WORK TO COMPLETE
Copy out every line of the listing in which "Fields" appears.

DATASET EXTRACT
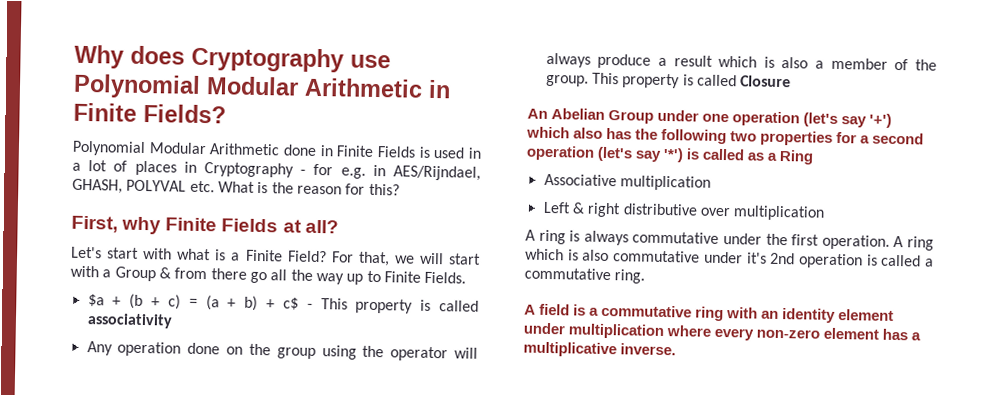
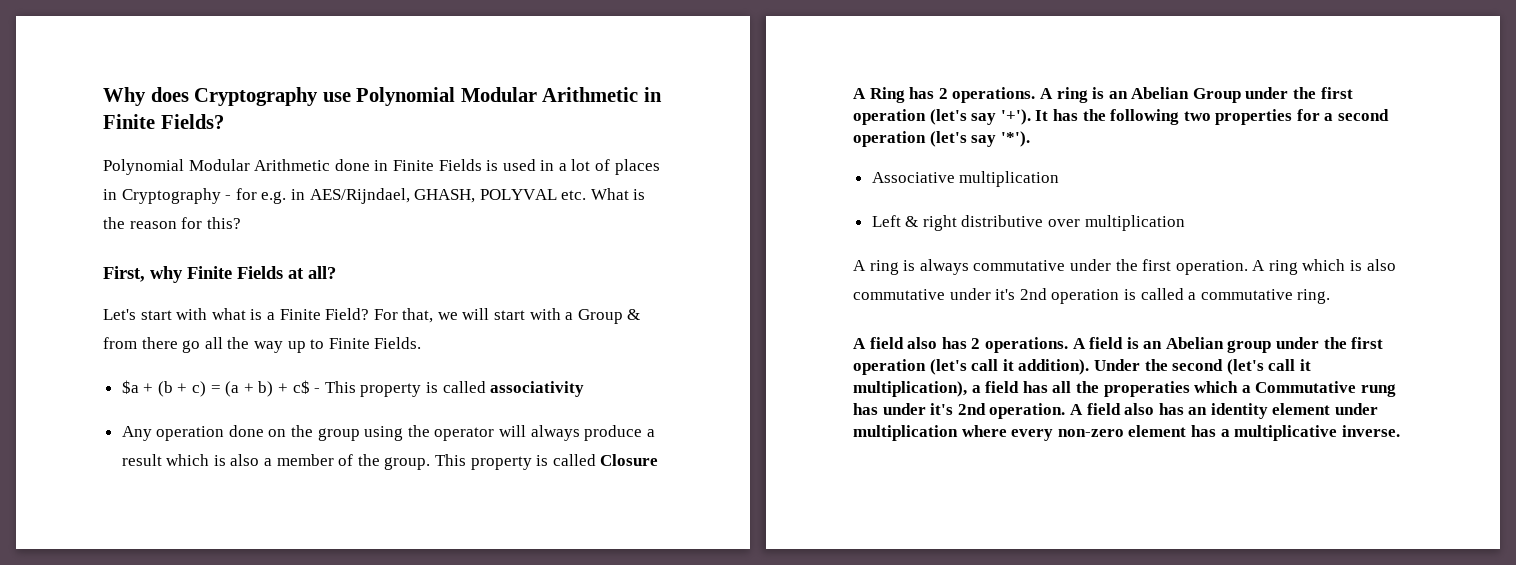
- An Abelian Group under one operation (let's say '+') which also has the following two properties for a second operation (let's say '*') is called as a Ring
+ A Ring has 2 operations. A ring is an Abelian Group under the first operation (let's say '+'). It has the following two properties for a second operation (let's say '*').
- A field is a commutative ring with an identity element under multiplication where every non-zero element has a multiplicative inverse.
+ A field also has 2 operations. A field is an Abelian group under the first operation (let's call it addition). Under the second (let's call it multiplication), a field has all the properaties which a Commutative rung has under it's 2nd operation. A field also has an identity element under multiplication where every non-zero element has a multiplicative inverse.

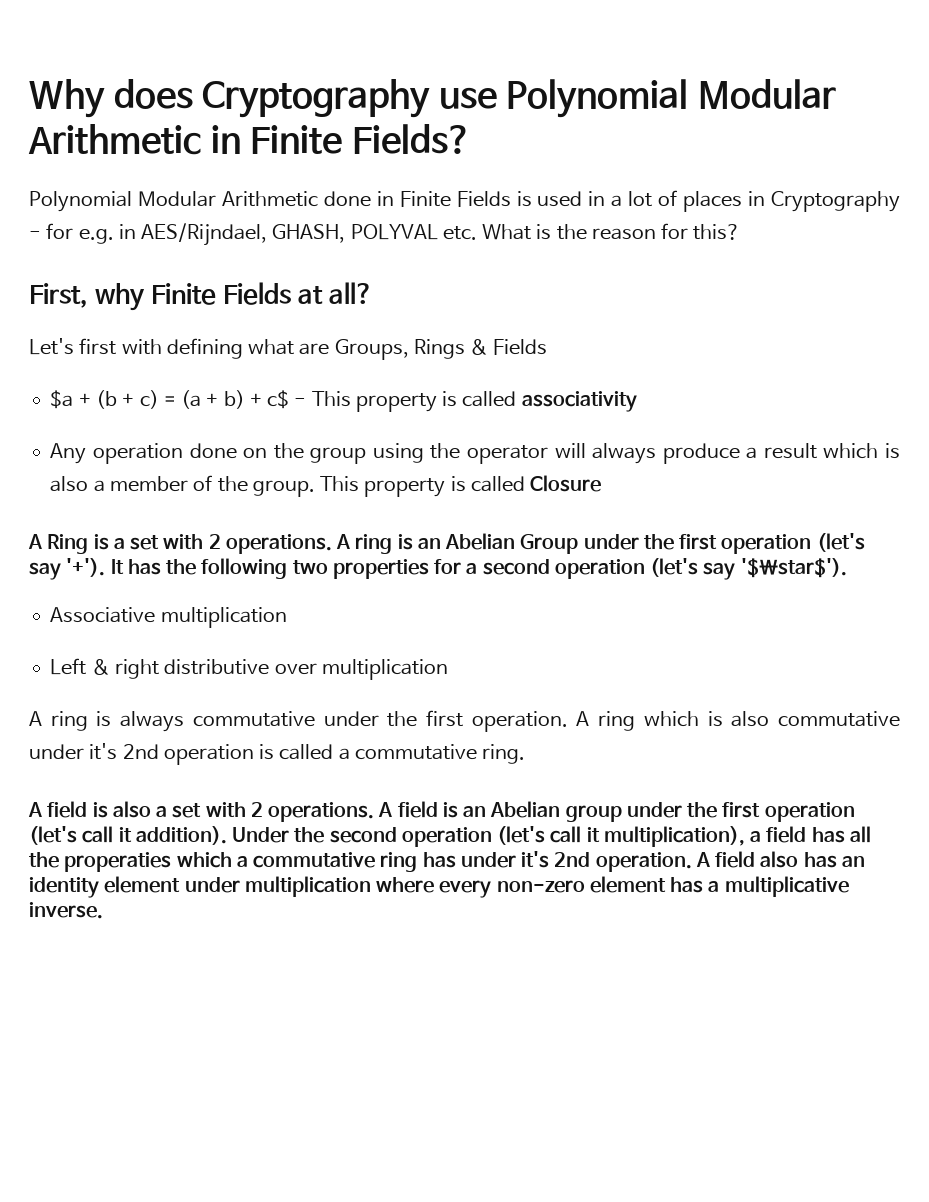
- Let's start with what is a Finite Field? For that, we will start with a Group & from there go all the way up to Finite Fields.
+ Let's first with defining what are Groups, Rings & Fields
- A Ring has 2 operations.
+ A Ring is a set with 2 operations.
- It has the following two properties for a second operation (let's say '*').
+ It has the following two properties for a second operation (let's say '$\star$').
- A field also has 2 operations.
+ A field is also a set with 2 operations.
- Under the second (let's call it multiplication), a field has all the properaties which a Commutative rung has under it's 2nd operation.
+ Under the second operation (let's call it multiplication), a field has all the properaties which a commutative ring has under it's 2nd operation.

SOLUTION TO THE PROBLEM
- Let's start with what is a Finite Field? For that, we will start with a Group & from there go all the way up to Finite Fields.
+ Let's first with defining what are Groups, Rings & Fields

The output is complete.